[GIVEN RECORDS]
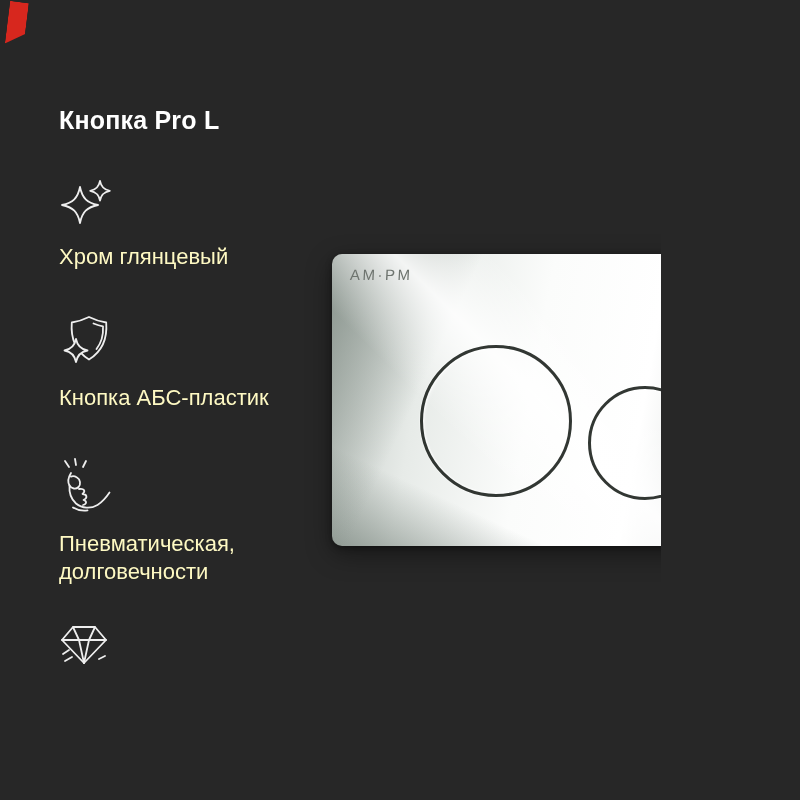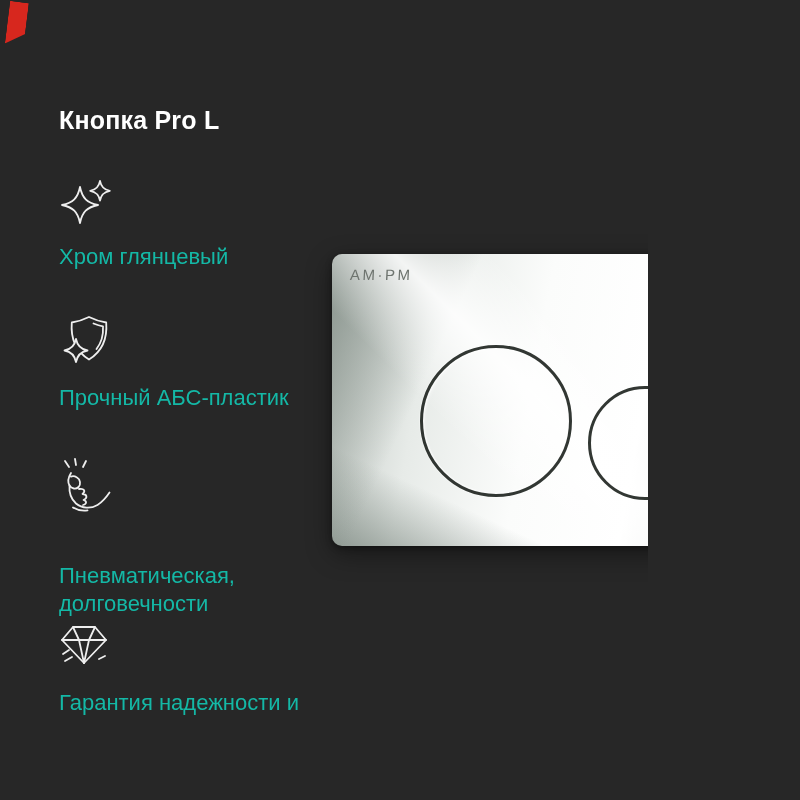"Кнопка Pro L" .canvas { padding-left: none -> 13px }
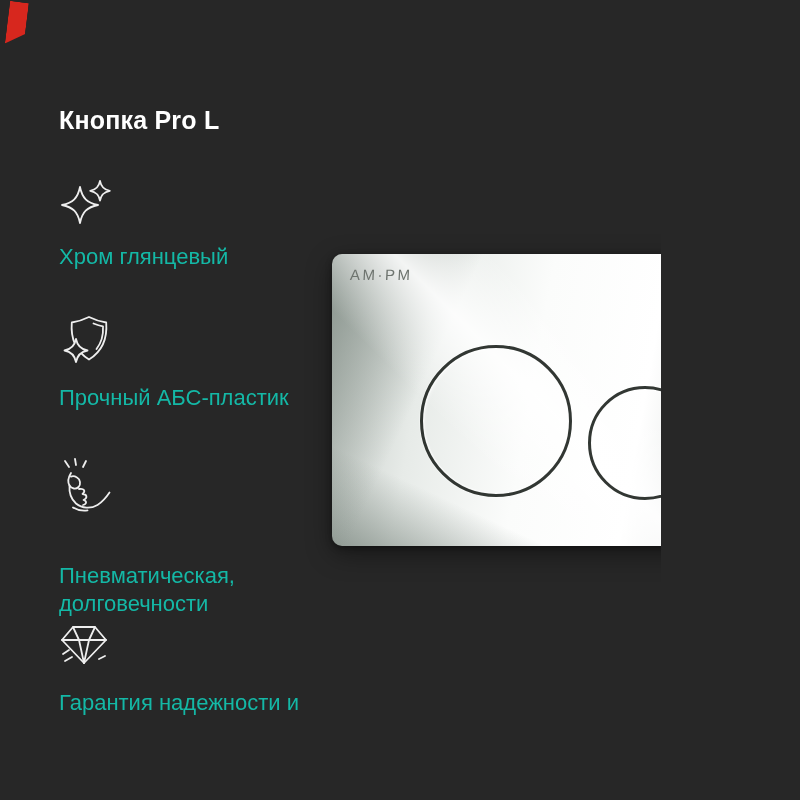"Хром глянцевый" .label { color: #14b8a6 -> #fef9c3 }
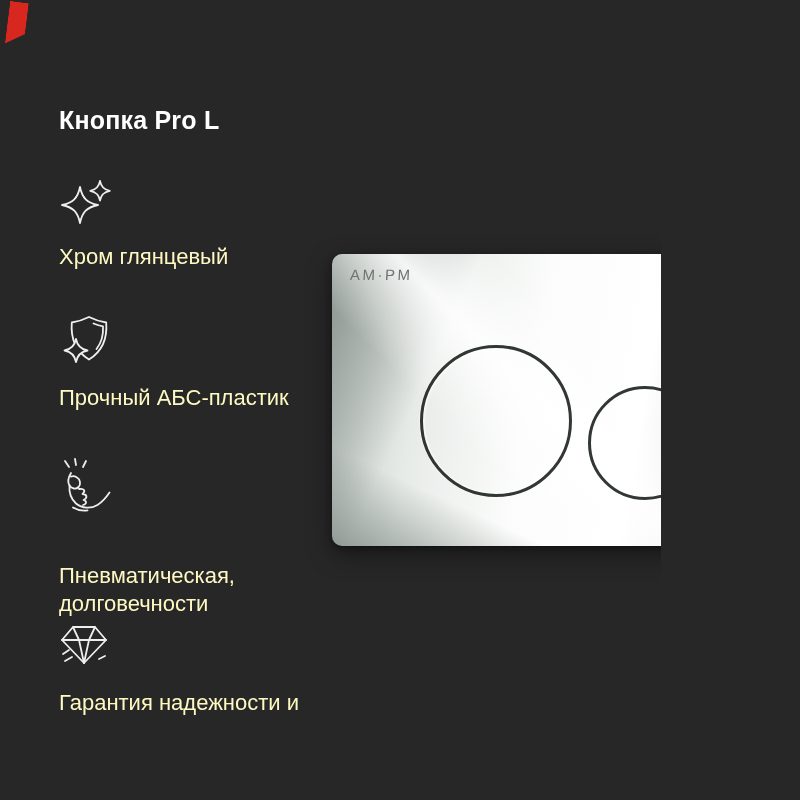"Прочный АБС-пластик" span { text: Прочный -> Кнопка }
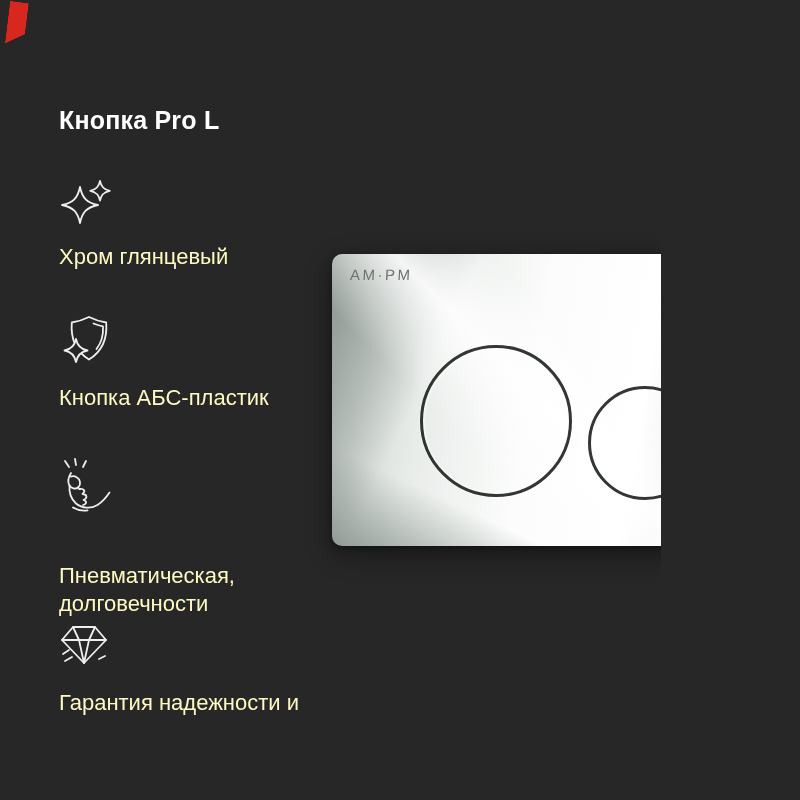"Пневматическая," div.label { top: 562px -> 530px }
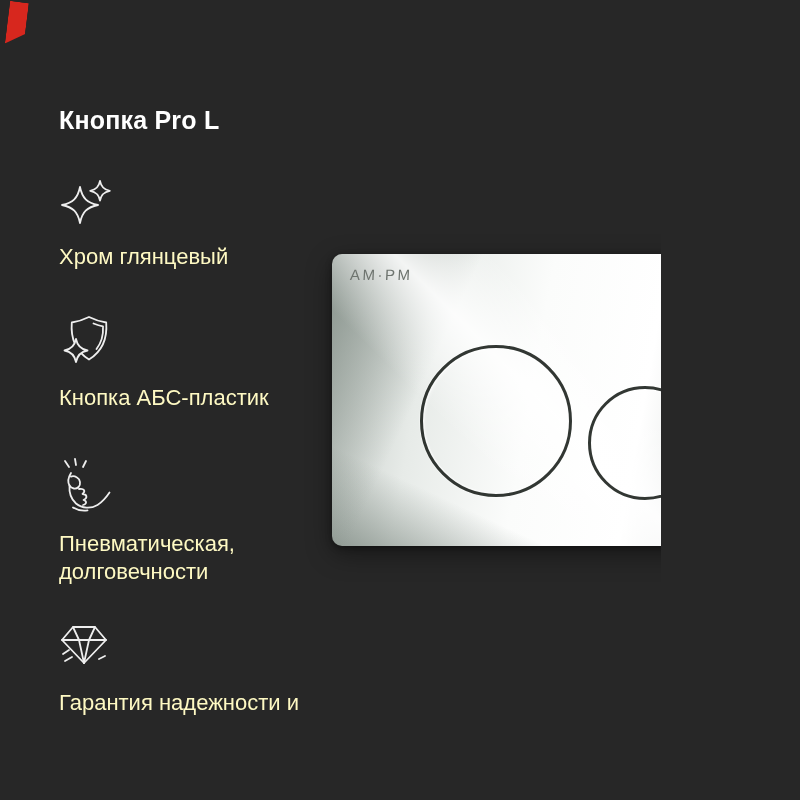"Гарантия надежности и" span { html: <span>Гарантия надежности и</span> -> none }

[DIRECTIONS]
Apart from the pictures, set down all the entries above exactly.

[THE ANSWER]
"Кнопка Pro L" .canvas { padding-left: none -> 13px }
"Хром глянцевый" .label { color: #14b8a6 -> #fef9c3 }
"Прочный АБС-пластик" span { text: Прочный -> Кнопка }
"Пневматическая," div.label { top: 562px -> 530px }
"Гарантия надежности и" span { html: <span>Гарантия надежности и</span> -> none }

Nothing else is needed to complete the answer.